Ap Bio ch 12 test your understanding

Assume you are mapping genes A, B, C, and D in Drosophila. You know that these genes are linked on the same chromosome, and you determine the recombination frequencies between each pair of genes to be as follows: A and B, 8%; A and C, 28%; A and D, 25%; B and C, 20%; B and D, 33%. Describe how you determined the recombination frequency for each pair of genes. Draw a chromosome map based on your data.

(a) For each pair of genes, had to generate an F1 dihybrid fly

A man with hemophilia (a recessive, sex-linked condition) has a daughter without the condition, who marries a man who does not have hemophilia. What is the probability that their daughter will have the condition? Their son? If they have four sons, that all will be affected?

0; ½; ¹/₁₆

Two genes of a flower, one controlling blue (B) versus white (b) petals and the other controlling round (R) versus oval (r) stamens, are linked and are 10 map units apart. You cross a homozygous blue-oval plant with a homozygous white-round plant. The resulting F1 progeny are crossed with homozygous white-oval plants, and 1,000 F2 progeny are obtained. How many F2 plants of each of the four phenotypes do you expect?
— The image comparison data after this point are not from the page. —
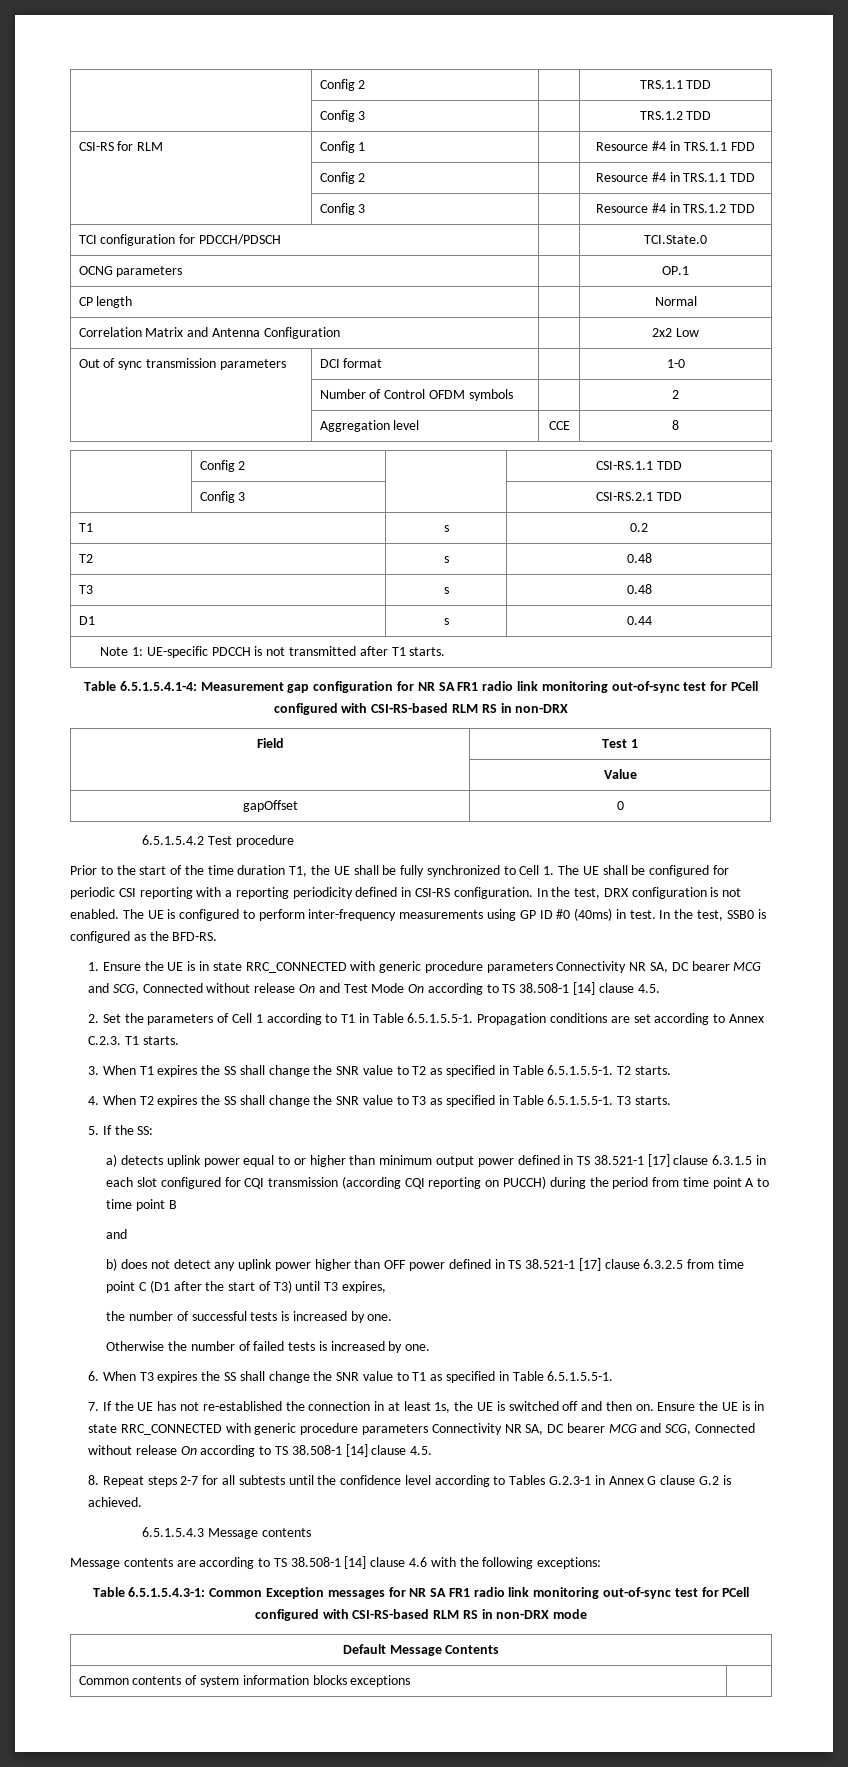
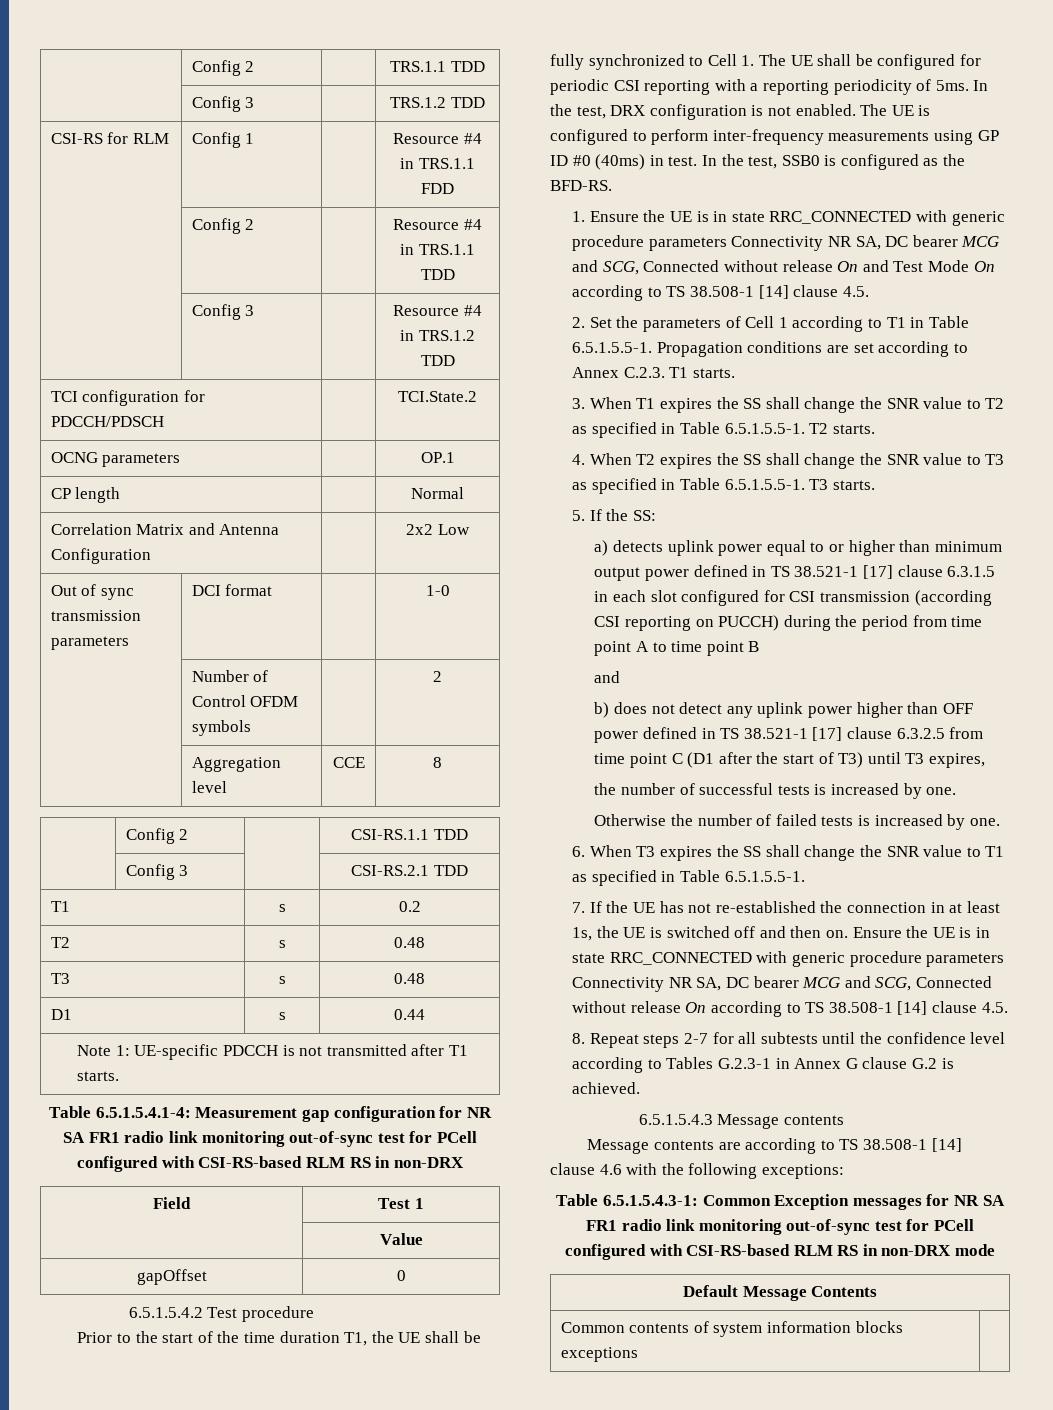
- TCI configuration for PDCCH/PDSCH | | TCI.State.0
+ TCI configuration for PDCCH/PDSCH | | TCI.State.2
- Prior to the start of the time duration T1, the UE shall be fully synchronized to Cell 1. The UE shall be configured for periodic CSI reporting with a reporting periodicity defined in CSI-RS configuration.
+ Prior to the start of the time duration T1, the UE shall be fully synchronized to Cell 1. The UE shall be configured for periodic CSI reporting with a reporting periodicity of 5ms.
- a) detects uplink power equal to or higher than minimum output power defined in TS 38.521-1 [17] clause 6.3.1.5 in each slot configured for CQI transmission (according CQI reporting on PUCCH) during the period from time point A to time point B
+ a) detects uplink power equal to or higher than minimum output power defined in TS 38.521-1 [17] clause 6.3.1.5 in each slot configured for CSI transmission (according CSI reporting on PUCCH) during the period from time point A to time point B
450 each of blue-oval and white-round and 50 each of blue-round and white-oval

A wild-type fruit fly (heterozygous for gray body color and red eyes) is mated with a black fruit fly with purple eyes. The offspring are wild-type, 721; black-purple, 751; gray-purple, 49; black-red, 45. What is the recombination frequency between these genes for body color and eye color? Using information from Figure 12.9, what fruit flies (genotypes and phenotypes) would you mate to determine the sequence of the body-color, wing-size, and eye-color genes on the chromosome?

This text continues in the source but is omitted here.